Your assignment
Please transcribe, exactly and only, the lines of the records below from the one holding "Dev/Prod) for compliance" to the very end.

Record extracts
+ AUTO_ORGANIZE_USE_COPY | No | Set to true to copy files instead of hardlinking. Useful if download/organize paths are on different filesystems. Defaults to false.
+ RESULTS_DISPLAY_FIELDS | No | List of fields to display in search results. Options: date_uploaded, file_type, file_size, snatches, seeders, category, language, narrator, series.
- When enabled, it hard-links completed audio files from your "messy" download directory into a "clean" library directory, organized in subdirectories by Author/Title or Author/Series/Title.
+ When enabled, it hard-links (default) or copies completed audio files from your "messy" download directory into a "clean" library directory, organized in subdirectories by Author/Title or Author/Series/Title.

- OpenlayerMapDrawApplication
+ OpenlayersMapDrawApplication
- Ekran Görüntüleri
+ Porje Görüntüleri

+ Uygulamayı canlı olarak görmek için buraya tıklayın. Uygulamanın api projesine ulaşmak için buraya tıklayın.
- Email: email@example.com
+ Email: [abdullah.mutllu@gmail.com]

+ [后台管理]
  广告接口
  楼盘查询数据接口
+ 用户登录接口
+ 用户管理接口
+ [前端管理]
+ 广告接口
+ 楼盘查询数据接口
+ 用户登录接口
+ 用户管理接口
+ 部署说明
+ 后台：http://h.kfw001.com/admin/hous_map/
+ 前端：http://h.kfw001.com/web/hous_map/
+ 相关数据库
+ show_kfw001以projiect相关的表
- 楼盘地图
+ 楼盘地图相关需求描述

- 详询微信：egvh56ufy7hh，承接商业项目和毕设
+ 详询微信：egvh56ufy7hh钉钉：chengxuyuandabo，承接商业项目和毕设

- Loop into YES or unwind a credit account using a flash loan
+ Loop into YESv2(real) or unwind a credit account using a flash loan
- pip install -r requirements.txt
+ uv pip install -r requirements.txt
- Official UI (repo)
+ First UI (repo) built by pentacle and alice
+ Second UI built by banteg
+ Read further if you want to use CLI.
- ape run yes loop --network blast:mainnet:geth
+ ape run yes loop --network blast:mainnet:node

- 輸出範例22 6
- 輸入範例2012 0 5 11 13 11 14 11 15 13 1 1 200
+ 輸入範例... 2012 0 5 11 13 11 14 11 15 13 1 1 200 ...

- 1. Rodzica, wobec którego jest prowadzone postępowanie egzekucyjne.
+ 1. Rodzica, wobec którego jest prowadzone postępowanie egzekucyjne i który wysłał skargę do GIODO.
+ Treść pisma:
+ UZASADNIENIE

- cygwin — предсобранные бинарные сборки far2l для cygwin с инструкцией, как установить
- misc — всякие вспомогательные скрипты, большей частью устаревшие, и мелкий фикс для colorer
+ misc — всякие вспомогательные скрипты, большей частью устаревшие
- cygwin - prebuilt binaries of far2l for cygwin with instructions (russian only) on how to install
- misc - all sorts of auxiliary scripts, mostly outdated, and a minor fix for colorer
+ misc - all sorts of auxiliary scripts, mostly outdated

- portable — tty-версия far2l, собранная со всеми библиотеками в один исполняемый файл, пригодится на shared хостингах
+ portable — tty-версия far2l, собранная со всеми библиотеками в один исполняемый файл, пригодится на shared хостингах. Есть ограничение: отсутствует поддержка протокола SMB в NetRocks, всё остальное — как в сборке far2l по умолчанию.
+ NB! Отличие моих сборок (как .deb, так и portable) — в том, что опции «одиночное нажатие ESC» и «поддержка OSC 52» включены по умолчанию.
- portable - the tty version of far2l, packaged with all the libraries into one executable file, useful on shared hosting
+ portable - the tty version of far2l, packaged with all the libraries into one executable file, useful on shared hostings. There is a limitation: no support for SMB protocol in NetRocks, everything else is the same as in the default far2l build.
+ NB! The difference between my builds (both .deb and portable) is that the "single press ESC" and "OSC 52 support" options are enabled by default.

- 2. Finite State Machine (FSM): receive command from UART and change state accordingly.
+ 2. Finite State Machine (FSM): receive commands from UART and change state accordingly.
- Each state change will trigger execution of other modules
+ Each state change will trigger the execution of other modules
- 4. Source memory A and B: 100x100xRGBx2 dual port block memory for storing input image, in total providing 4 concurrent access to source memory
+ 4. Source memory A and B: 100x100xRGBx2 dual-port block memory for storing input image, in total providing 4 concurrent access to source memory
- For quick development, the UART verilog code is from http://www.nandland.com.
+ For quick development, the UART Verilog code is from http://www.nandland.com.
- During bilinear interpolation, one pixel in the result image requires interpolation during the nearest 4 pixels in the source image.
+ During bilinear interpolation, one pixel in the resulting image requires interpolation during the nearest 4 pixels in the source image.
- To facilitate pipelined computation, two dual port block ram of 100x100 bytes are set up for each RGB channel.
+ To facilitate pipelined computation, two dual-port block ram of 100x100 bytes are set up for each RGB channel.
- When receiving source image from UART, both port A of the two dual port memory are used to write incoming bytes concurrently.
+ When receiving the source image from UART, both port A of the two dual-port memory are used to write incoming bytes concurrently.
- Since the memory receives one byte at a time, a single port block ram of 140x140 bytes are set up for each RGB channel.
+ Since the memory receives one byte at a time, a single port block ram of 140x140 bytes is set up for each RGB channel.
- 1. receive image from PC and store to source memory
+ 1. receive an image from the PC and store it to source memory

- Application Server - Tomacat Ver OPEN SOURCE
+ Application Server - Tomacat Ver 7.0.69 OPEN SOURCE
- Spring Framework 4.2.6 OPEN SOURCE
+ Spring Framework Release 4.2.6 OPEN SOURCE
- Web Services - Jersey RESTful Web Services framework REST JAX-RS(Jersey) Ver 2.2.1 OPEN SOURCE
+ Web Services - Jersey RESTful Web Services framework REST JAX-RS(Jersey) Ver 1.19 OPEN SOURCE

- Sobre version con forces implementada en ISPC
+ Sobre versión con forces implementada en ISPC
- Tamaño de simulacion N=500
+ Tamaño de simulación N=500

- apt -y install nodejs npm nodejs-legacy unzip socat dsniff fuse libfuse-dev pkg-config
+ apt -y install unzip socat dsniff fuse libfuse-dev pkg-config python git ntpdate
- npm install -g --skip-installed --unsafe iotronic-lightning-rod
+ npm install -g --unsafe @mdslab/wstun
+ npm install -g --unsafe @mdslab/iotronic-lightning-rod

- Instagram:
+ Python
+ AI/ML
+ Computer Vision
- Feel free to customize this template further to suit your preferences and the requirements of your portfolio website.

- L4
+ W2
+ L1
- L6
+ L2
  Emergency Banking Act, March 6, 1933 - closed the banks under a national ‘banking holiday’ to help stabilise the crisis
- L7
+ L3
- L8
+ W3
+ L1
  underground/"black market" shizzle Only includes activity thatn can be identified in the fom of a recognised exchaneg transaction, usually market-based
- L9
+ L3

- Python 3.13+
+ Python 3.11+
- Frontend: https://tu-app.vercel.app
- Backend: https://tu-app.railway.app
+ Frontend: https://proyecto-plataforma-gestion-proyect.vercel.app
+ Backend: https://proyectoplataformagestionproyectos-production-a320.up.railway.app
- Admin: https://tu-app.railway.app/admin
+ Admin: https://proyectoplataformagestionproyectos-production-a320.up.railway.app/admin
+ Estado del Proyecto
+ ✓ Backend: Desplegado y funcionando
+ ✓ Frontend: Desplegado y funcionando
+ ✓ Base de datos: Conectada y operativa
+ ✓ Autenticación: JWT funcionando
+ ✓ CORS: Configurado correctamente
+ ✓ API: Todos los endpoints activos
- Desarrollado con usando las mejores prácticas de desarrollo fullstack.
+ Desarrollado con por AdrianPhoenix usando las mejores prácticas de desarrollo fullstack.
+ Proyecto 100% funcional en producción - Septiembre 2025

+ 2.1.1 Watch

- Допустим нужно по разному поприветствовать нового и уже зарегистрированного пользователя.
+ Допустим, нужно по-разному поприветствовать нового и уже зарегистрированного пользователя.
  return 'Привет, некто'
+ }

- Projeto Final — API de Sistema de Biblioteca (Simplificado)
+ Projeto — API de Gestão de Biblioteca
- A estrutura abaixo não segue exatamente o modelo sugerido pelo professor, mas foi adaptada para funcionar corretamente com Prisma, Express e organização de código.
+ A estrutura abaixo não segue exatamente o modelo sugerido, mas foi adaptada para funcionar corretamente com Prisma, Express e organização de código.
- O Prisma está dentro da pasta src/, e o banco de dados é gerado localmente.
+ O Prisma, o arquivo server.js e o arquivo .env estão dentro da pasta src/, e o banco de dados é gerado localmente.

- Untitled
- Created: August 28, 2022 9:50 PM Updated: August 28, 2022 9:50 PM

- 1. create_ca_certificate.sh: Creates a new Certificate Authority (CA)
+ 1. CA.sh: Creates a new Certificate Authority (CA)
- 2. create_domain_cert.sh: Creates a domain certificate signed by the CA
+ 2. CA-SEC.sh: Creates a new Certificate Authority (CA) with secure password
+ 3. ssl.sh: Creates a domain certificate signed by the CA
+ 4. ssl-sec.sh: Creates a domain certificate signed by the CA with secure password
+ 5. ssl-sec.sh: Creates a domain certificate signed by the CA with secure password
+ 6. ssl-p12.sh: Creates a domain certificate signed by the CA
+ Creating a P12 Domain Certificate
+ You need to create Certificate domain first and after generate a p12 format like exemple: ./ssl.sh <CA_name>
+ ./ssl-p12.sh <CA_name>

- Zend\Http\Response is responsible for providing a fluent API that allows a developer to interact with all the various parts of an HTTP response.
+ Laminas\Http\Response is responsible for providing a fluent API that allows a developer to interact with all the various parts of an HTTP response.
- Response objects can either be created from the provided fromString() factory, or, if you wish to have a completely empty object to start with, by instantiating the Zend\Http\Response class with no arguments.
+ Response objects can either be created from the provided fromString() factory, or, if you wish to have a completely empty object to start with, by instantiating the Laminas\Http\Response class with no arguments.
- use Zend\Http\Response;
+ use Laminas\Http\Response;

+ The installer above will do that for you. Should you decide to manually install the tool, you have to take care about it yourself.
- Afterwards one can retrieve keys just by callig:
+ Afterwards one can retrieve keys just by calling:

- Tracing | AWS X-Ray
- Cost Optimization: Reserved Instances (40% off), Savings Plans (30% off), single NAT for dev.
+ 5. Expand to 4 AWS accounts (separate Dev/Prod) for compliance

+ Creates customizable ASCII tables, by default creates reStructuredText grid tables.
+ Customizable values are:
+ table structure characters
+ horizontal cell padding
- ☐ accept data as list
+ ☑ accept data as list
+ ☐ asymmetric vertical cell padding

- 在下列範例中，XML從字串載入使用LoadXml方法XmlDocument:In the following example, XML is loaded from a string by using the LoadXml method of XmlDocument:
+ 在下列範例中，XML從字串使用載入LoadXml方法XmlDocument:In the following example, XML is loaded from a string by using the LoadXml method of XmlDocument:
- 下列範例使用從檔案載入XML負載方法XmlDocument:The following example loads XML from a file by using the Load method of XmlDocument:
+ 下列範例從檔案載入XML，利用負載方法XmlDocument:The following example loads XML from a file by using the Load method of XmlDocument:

Exercise solution
+ 5. Expand to 4 AWS accounts (separate Dev/Prod) for compliance

+ Creates customizable ASCII tables, by default creates reStructuredText grid tables.
+ Customizable values are:
+ table structure characters
+ horizontal cell padding
- ☐ accept data as list
+ ☑ accept data as list
+ ☐ asymmetric vertical cell padding

- 在下列範例中，XML從字串載入使用LoadXml方法XmlDocument:In the following example, XML is loaded from a string by using the LoadXml method of XmlDocument:
+ 在下列範例中，XML從字串使用載入LoadXml方法XmlDocument:In the following example, XML is loaded from a string by using the LoadXml method of XmlDocument:
- 下列範例使用從檔案載入XML負載方法XmlDocument:The following example loads XML from a file by using the Load method of XmlDocument:
+ 下列範例從檔案載入XML，利用負載方法XmlDocument:The following example loads XML from a file by using the Load method of XmlDocument:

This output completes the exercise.